A field of lotus flowers in full bloom is an incredible sight to behold. Unfortunately, tourists of the Longqiao Cultural and Ecological Park in Sichuan province’s Lu County have robbed others of that sight.
Hundreds have broken in to steal its lotus flowers before the park was set to reopen this month, the South China Morning Post reported. Around 200 to 300 continue to break in daily, leaving its vast fields empty.
At its peak, the flowers are said to cover an area stretching across 250,000 square meters. But because of what happened, the park has decided to remain closed for the rest of the year. Videos and photos circulated on Chinese social media show tourists caught in the act, carrying armfuls of the blossoms.
“We cannot control the tourists. We can just guarantee we’ve done our job well. We’ve put notes on the park gate and near the flower field and we have security personnel on patrol as well,” a member of the park’s staff told South China Morning Post. There was no point in reopening because, well, there was nothing left to see.

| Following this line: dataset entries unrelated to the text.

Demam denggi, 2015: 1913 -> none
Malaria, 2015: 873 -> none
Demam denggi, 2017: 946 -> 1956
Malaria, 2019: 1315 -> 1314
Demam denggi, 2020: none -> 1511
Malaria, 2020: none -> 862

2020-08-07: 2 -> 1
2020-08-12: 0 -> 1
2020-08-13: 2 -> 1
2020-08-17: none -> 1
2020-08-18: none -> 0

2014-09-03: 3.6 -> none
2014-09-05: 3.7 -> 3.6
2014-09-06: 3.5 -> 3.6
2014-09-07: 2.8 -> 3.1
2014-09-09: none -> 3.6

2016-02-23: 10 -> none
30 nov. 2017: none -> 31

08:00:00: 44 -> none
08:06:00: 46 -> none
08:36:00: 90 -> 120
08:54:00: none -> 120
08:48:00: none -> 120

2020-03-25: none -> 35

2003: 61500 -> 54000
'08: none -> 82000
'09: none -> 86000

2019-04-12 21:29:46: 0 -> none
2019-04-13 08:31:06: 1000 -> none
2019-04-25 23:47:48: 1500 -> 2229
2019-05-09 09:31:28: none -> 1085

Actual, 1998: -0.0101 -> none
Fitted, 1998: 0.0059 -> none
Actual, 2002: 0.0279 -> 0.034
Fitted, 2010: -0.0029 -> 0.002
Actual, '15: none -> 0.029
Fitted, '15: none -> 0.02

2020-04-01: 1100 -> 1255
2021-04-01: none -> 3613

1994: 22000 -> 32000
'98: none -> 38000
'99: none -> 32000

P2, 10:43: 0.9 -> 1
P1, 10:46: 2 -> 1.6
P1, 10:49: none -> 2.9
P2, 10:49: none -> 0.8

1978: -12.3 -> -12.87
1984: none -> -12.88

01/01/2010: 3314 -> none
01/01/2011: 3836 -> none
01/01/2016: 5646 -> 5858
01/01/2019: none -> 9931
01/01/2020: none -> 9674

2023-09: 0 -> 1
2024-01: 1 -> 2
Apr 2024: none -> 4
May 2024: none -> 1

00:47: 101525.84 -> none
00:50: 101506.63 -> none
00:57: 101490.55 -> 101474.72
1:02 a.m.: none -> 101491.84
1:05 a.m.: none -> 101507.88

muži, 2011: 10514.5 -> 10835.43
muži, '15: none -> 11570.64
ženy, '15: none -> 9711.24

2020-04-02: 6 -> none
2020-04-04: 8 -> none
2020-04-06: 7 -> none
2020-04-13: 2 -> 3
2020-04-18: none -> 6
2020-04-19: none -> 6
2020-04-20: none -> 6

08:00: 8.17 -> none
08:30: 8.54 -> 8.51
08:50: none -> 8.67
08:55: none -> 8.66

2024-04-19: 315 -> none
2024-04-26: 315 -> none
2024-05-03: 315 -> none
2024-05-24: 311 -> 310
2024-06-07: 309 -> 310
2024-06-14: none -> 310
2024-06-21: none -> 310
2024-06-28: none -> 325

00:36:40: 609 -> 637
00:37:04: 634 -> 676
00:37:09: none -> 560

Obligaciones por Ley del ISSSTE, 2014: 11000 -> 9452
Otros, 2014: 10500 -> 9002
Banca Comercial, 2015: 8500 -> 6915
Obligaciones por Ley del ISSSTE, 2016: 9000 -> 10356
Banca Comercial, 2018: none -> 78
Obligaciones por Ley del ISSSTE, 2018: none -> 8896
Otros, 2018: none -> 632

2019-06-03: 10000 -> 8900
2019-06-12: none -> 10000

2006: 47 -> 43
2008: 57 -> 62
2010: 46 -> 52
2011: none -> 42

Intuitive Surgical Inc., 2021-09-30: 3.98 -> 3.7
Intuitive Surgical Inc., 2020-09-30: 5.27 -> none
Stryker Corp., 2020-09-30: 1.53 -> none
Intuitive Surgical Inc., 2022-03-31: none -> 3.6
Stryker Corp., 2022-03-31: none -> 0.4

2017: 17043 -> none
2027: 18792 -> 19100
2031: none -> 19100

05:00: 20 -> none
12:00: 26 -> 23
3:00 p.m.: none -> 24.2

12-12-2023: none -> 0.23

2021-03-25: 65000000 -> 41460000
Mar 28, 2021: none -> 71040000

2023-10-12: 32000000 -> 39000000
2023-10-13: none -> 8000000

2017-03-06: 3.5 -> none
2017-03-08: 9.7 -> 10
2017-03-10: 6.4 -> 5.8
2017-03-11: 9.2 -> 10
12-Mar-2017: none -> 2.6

There seems to be no end to these types of stories of involving Chinese tourists. But what's behind all these incidents? Yong Chen, a tourism researcher and post-doctoral fellow at Hong Kong Polytechnic University said in a 2015 interview with SCMP that bad Chinese tourists don’t intend to be “bad” nor “tourists,” just themselves: Chinese. They've also been described as the “purest nouveau rich you’ll ever see,” to whom our reactions say as much about ourselves and our own insecurities. Which is to say, that the moral high road is always for us to take.